### [Task goal]
Could you transcribe every entry below exactly, leaving out the pictures?

Itemized modification records:

┏━━

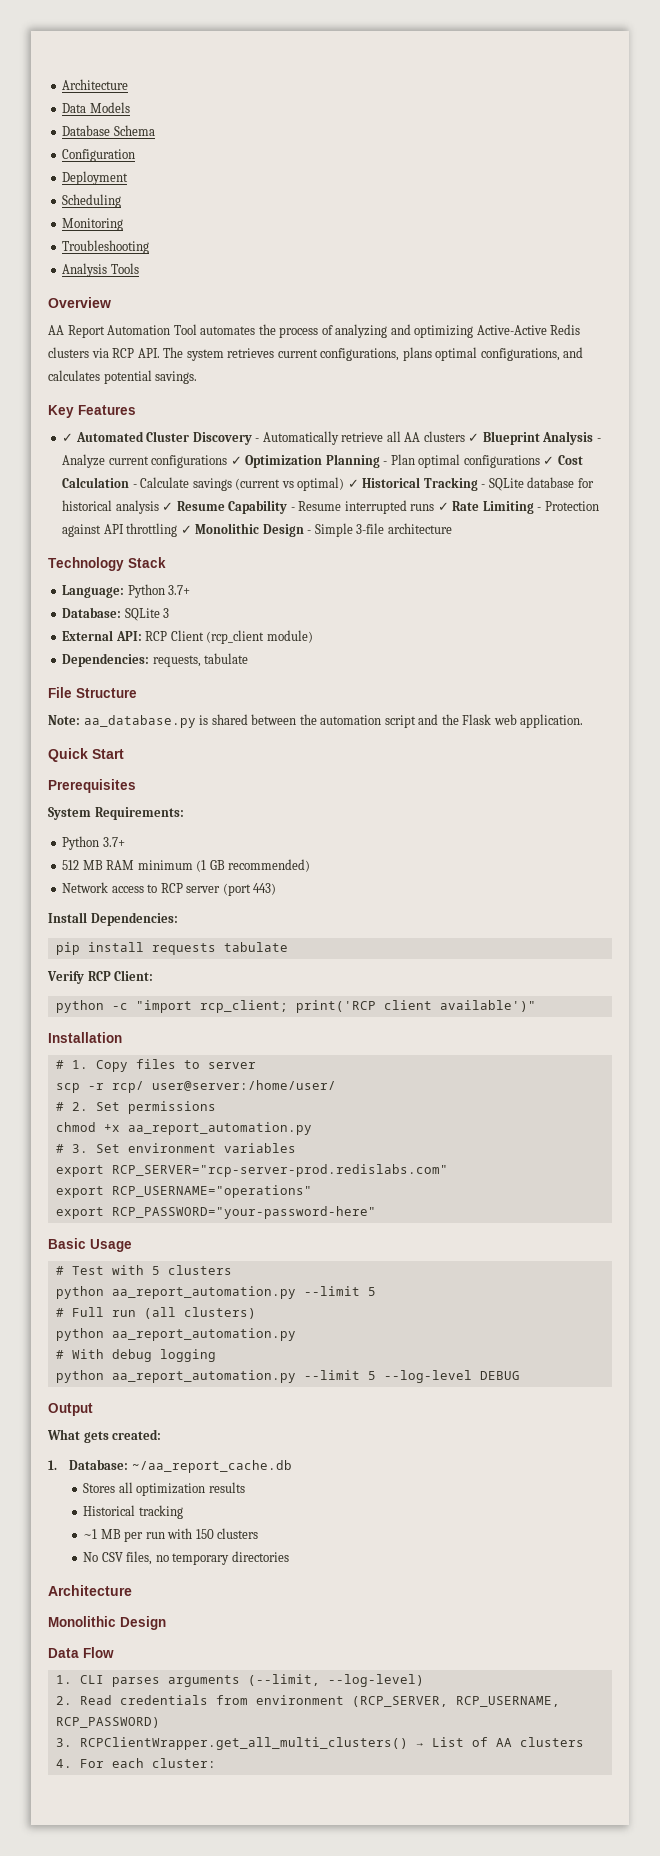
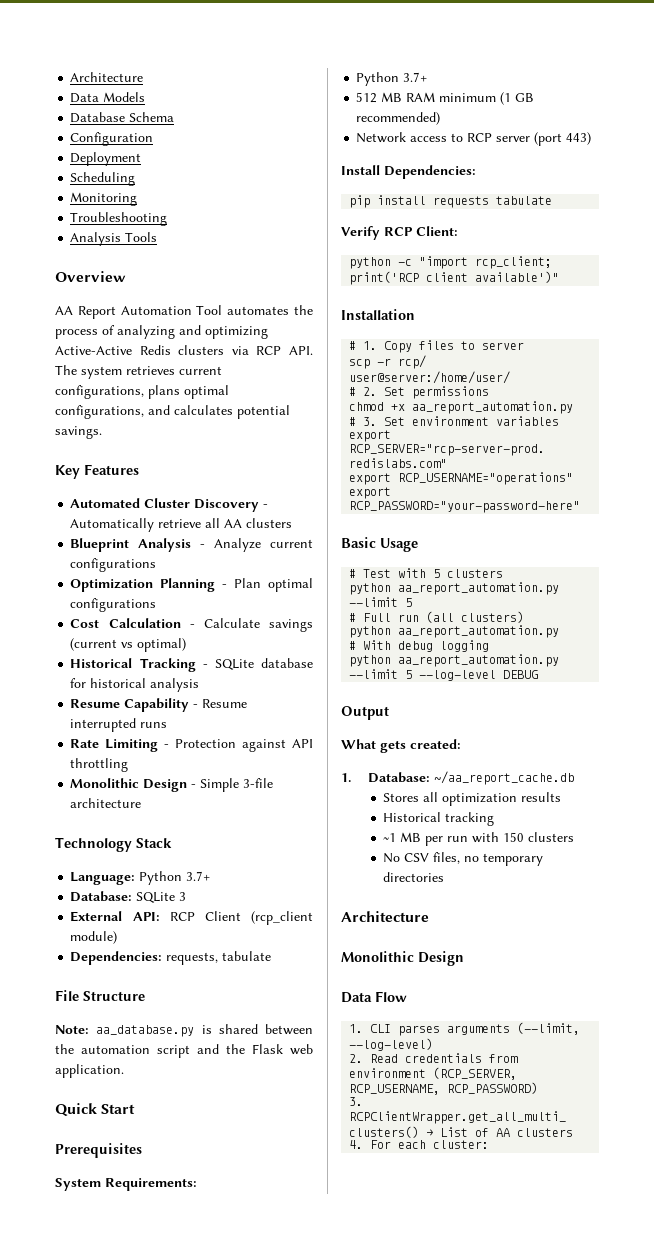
- ✓ Automated Cluster Discovery - Automatically retrieve all AA clusters ✓ Blueprint Analysis - Analyze current configurations ✓ Optimization Planning - Plan optimal configurations ✓ Cost Calculation - Calculate savings (current vs optimal) ✓ Historical Tracking - SQLite database for historical analysis ✓ Resume Capability - Resume interrupted runs ✓ Rate Limiting - Protection against API throttling ✓ Monolithic Design - Simple 3-file architecture
+ Automated Cluster Discovery - Automatically retrieve all AA clusters
+ Blueprint Analysis - Analyze current configurations
+ Optimization Planning - Plan optimal configurations
+ Cost Calculation - Calculate savings (current vs optimal)
+ Historical Tracking - SQLite database for historical analysis
+ Resume Capability - Resume interrupted runs
+ Rate Limiting - Protection against API throttling
+ Monolithic Design - Simple 3-file architecture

┗━━

### [Response area]
- ✓ Automated Cluster Discovery - Automatically retrieve all AA clusters ✓ Blueprint Analysis - Analyze current configurations ✓ Optimization Planning - Plan optimal configurations ✓ Cost Calculation - Calculate savings (current vs optimal) ✓ Historical Tracking - SQLite database for historical analysis ✓ Resume Capability - Resume interrupted runs ✓ Rate Limiting - Protection against API throttling ✓ Monolithic Design - Simple 3-file architecture
+ Automated Cluster Discovery - Automatically retrieve all AA clusters
+ Blueprint Analysis - Analyze current configurations
+ Optimization Planning - Plan optimal configurations
+ Cost Calculation - Calculate savings (current vs optimal)
+ Historical Tracking - SQLite database for historical analysis
+ Resume Capability - Resume interrupted runs
+ Rate Limiting - Protection against API throttling
+ Monolithic Design - Simple 3-file architecture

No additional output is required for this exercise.